Gateway API: implement proportional 503 responses when invalid backend refs

skriss commented 3 years ago

ref. https://gateway-api.sigs.k8s.io/v1alpha2/references/spec/#gateway.networking.k8s.io/v1alpha2.HTTPRouteRule (backendRefs field):

If unspecified or invalid (refers to a non-existent resource or a Service with no endpoints), the rule performs no forwarding. If there are also no filters specified that would result in a response being sent, a HTTP 503 status code is returned. 503 responses must be sent so that the overall weight is respected; if an invalid backend is requested to have 80% of requests, then 80% of requests must get a 503 instead.

We currently handle configuring a 503 if there are no valid backends, but we do not implement the proportional 503 responses when some of the backends are invalid.

xaleeks commented 3 years ago

Maybe I’m misunderstanding but the following doesn’t make sense to me.

if an invalid backend is requested to have 80% of requests, then 80% of requests must get a 503 instead.

It should be 100% of the requests going to that backend generating a 503 no?

Do we need to bring HTTPProxy into parity with HTTPRoute as well. Let’s say for some route, we designate 20% to service foo and 80% to service bar and service bar’s endpoint is down, so we only generate 503s for those requests that flow to service bar. Is the current behavior such that these are being skipped entirely due to partial availability of service foo?

stevesloka commented 3 years ago

It's a matter of how you see the world. I'd expect to try and serve as many requests as possible so I'd opt for only sending traffic to the foo service, skipping the errors with the bar service and setting a condition to tell the user what's happening.

When this was designed upstream in HTTPRoute, others didn't feel the same way, in that, you'd overwhelm the other service which is only expecting 20% traffic.

If you did nothing (i.e. no logic at all), then you'd get what you're looking for. Any down service or bad endpoint will get a 503 from Envoy.

youngnick commented 3 years ago

Yeah, I think this is most important if we think about it the other way - if you are bringing in a new service version at 1% of traffic, and it's broken, you want the 1% of traffic that should be sent to that service to fail, rather than silently succeeding because it would produce an error. I understand that it's nice to be able to save people from an inadvertent error, but in the case you're canary testing, having the same failure rate if the service is completely gone is quite important, I think.

stevesloka commented 3 years ago

I understand that it's nice to be able to save people from an inadvertent error, but in the case you're canary testing, having the same failure rate if the service is completely gone is quite important, I think.

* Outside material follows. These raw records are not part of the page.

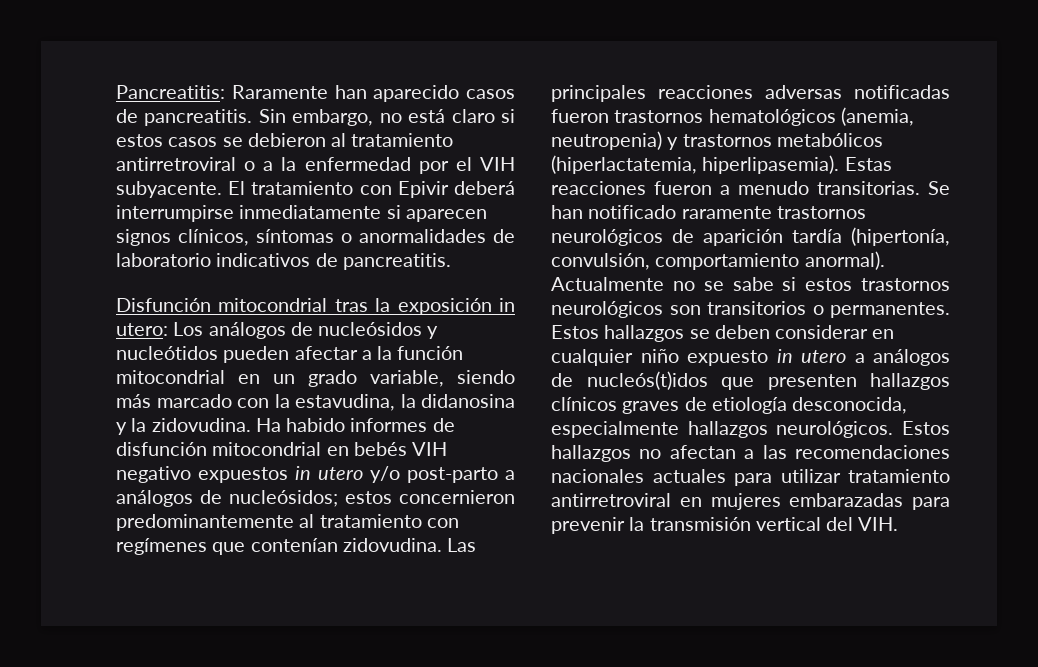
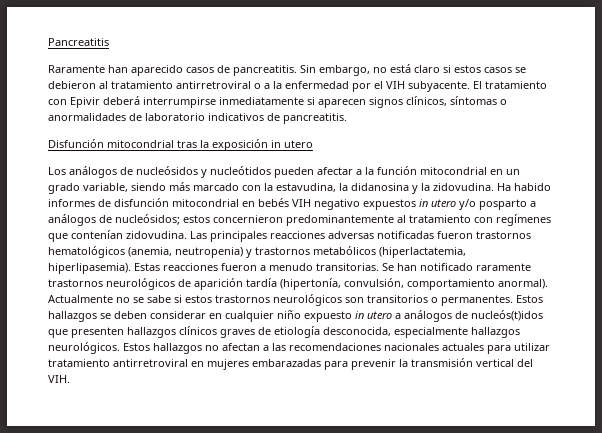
- Pancreatitis: Raramente han aparecido casos de pancreatitis.
+ Pancreatitis
+ Raramente han aparecido casos de pancreatitis.
- Disfunción mitocondrial tras la exposición in utero: Los análogos de nucleósidos y nucleótidos pueden afectar a la función mitocondrial en un grado variable, siendo más marcado con la estavudina, la didanosina y la zidovudina.
+ Disfunción mitocondrial tras la exposición in utero
+ Los análogos de nucleósidos y nucleótidos pueden afectar a la función mitocondrial en un grado variable, siendo más marcado con la estavudina, la didanosina y la zidovudina.
- Ha habido informes de disfunción mitocondrial en bebés VIH negativo expuestos in utero y/o post-parto a análogos de nucleósidos; estos concernieron predominantemente al tratamiento con regímenes que contenían zidovudina.
+ Ha habido informes de disfunción mitocondrial en bebés VIH negativo expuestos in utero y/o posparto a análogos de nucleósidos; estos concernieron predominantemente al tratamiento con regímenes que contenían zidovudina.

I struggle with that because as a user I don't care your system is down, I want my requests to work! =)

If a k8s node went unhealthy, should we still try to schedule to it so you can see the errors? Why have health checks from an external load balancer to a set of nodes? To me its sort of the same thing.

There's also a difference from requests going to a backend and failing which Contour can't know up front, but also knowing that all the endpoints of a service are bad. That case Contour can and does know about, but the api spec says to still route traffic even though there's no chance of the requests to succeed.

youngnick commented 3 years ago

I understand that the end user won't like that, but in this case, the user for Contour of this feature is the application owner, not the end user, and they will care about ensuring that they know that a canary has failed. It won't be any good for the user if the application owner doesn't realise that their service is broken, changes weights to one hundred percent, and all of a sudden has one hundred percent failure, when there was one hundred percent success just before, because we were trying to be helpful.

xaleeks commented 3 years ago

Fair concern that it would overwhelm the healthy service on account of the services being deployed in a manner consistent with the expected traffic in the first place.

Also fair point that as the cluster admin, I’d like to be notified right away (via 503s for ex.) that one of my endpoints is down instead of silently rerouting traffic. But then as the end user, I really don’t care your back-end is down and I expect resiliency and elasticity in your infrastructure and only that my request is served.

I think for this ticket, we need to

Implement the gateway API as is intended or bring up any disagreements with the upstream
Attempt consistency with how HTTPProxy implements this behavior
Document differences between the two approaches if there are any

stevesloka commented 3 years ago

This is why Envoy has active & passive health checking, to look for issues and reroute based upon how those endpoints are behaving (https://www.envoyproxy.io/docs/envoy/latest/intro/arch_overview/upstream/outlier#arch-overview-outlier-detection).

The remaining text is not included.